## WHAT THE TASK ASKS:
Report each line of the data that has "inherently" somewhere in it.

## DATA TO PROCESS:

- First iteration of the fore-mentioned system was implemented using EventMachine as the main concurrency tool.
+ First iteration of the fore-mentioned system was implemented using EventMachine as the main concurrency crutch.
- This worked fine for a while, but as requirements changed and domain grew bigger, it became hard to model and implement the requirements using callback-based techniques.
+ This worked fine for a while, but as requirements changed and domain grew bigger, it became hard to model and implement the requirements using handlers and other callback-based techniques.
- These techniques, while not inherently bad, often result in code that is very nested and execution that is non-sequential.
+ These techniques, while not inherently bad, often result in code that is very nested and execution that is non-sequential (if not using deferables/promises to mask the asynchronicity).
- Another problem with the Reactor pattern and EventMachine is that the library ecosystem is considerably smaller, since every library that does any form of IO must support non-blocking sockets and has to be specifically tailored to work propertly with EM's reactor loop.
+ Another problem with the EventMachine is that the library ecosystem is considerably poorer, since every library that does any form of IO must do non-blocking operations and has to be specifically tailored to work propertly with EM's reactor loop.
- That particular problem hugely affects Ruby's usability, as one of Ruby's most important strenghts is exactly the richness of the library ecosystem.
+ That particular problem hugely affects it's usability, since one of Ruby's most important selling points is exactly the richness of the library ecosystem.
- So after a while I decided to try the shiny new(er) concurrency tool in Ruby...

* * *

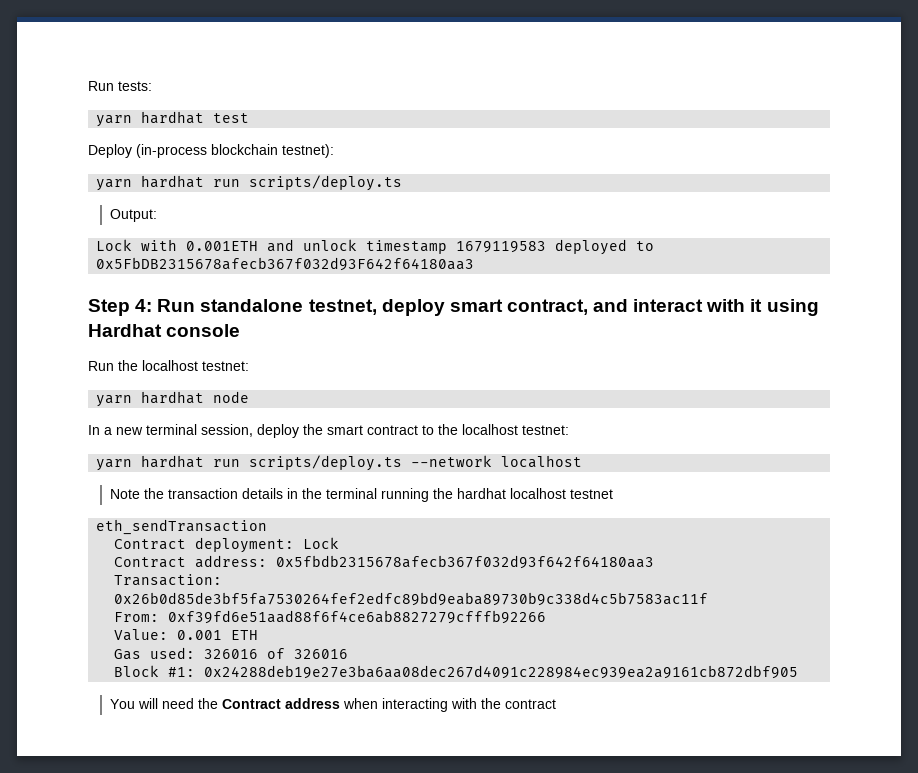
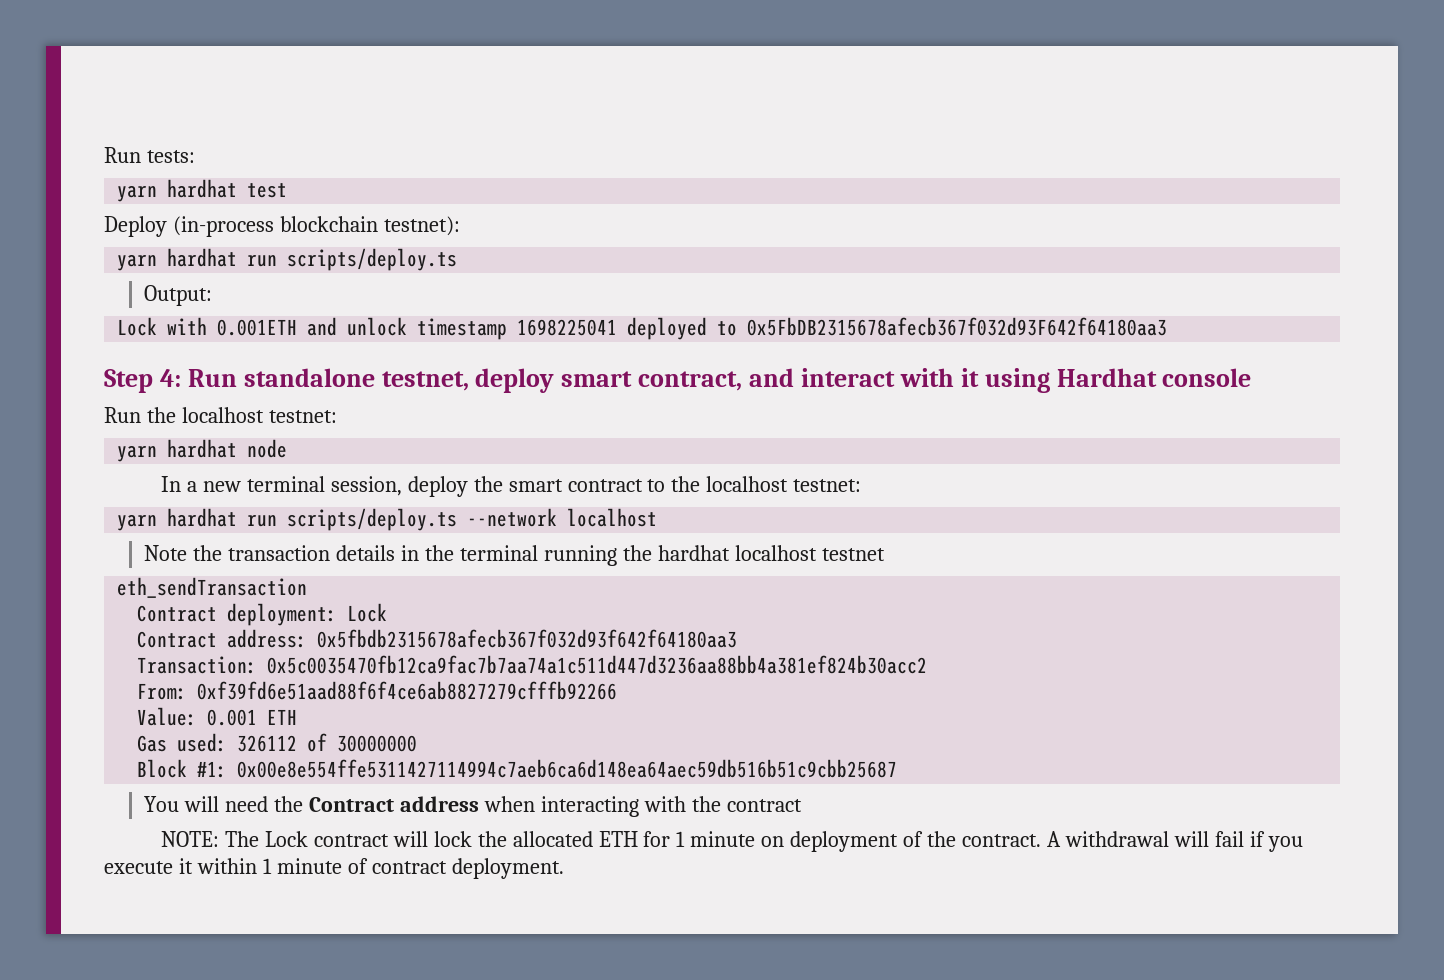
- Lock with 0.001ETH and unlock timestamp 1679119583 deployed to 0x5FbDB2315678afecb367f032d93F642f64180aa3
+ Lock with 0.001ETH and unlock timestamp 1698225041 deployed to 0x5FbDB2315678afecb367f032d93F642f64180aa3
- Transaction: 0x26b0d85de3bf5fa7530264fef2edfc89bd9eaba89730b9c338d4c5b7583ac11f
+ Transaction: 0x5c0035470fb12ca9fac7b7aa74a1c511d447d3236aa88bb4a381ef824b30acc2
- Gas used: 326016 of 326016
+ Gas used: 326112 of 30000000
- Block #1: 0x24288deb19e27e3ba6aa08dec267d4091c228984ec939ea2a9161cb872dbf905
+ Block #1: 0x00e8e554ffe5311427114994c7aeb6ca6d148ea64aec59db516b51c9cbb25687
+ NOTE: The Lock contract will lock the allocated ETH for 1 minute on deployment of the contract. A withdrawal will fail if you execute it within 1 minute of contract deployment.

## REPLY TO THE TASK:
- These techniques, while not inherently bad, often result in code that is very nested and execution that is non-sequential.
+ These techniques, while not inherently bad, often result in code that is very nested and execution that is non-sequential (if not using deferables/promises to mask the asynchronicity).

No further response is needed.